(Version difference data)
————————
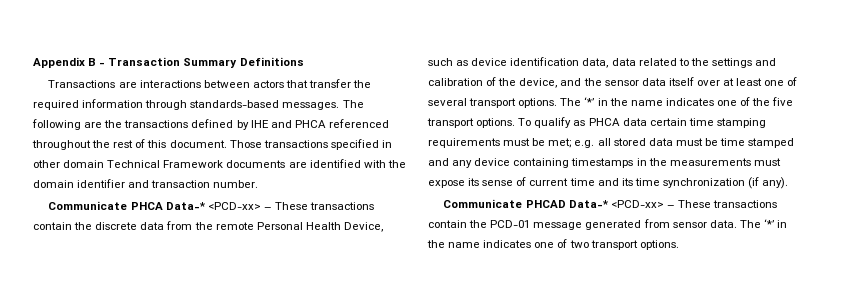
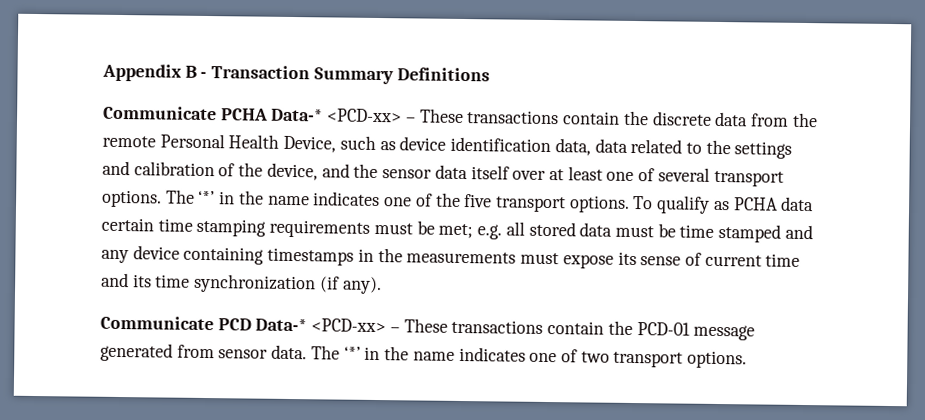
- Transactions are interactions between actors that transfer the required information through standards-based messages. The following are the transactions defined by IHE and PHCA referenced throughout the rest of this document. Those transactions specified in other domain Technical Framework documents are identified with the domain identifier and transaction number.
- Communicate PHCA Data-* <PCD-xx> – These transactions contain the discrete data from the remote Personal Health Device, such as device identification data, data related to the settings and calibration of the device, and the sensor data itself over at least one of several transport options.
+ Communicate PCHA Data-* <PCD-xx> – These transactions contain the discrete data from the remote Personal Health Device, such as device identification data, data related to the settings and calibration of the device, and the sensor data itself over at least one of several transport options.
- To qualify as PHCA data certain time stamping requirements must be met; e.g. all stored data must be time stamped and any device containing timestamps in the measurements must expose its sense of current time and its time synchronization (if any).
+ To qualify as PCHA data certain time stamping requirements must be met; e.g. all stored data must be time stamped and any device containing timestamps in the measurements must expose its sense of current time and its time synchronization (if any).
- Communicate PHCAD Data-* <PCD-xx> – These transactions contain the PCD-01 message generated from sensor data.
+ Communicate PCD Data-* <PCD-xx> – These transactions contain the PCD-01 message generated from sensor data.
————————
• **Exercise goal**:
Output the entries above verbatim, leaving out images.

• **Task response**:
- Transactions are interactions between actors that transfer the required information through standards-based messages. The following are the transactions defined by IHE and PHCA referenced throughout the rest of this document. Those transactions specified in other domain Technical Framework documents are identified with the domain identifier and transaction number.
- Communicate PHCA Data-* <PCD-xx> – These transactions contain the discrete data from the remote Personal Health Device, such as device identification data, data related to the settings and calibration of the device, and the sensor data itself over at least one of several transport options.
+ Communicate PCHA Data-* <PCD-xx> – These transactions contain the discrete data from the remote Personal Health Device, such as device identification data, data related to the settings and calibration of the device, and the sensor data itself over at least one of several transport options.
- To qualify as PHCA data certain time stamping requirements must be met; e.g. all stored data must be time stamped and any device containing timestamps in the measurements must expose its sense of current time and its time synchronization (if any).
+ To qualify as PCHA data certain time stamping requirements must be met; e.g. all stored data must be time stamped and any device containing timestamps in the measurements must expose its sense of current time and its time synchronization (if any).
- Communicate PHCAD Data-* <PCD-xx> – These transactions contain the PCD-01 message generated from sensor data.
+ Communicate PCD Data-* <PCD-xx> – These transactions contain the PCD-01 message generated from sensor data.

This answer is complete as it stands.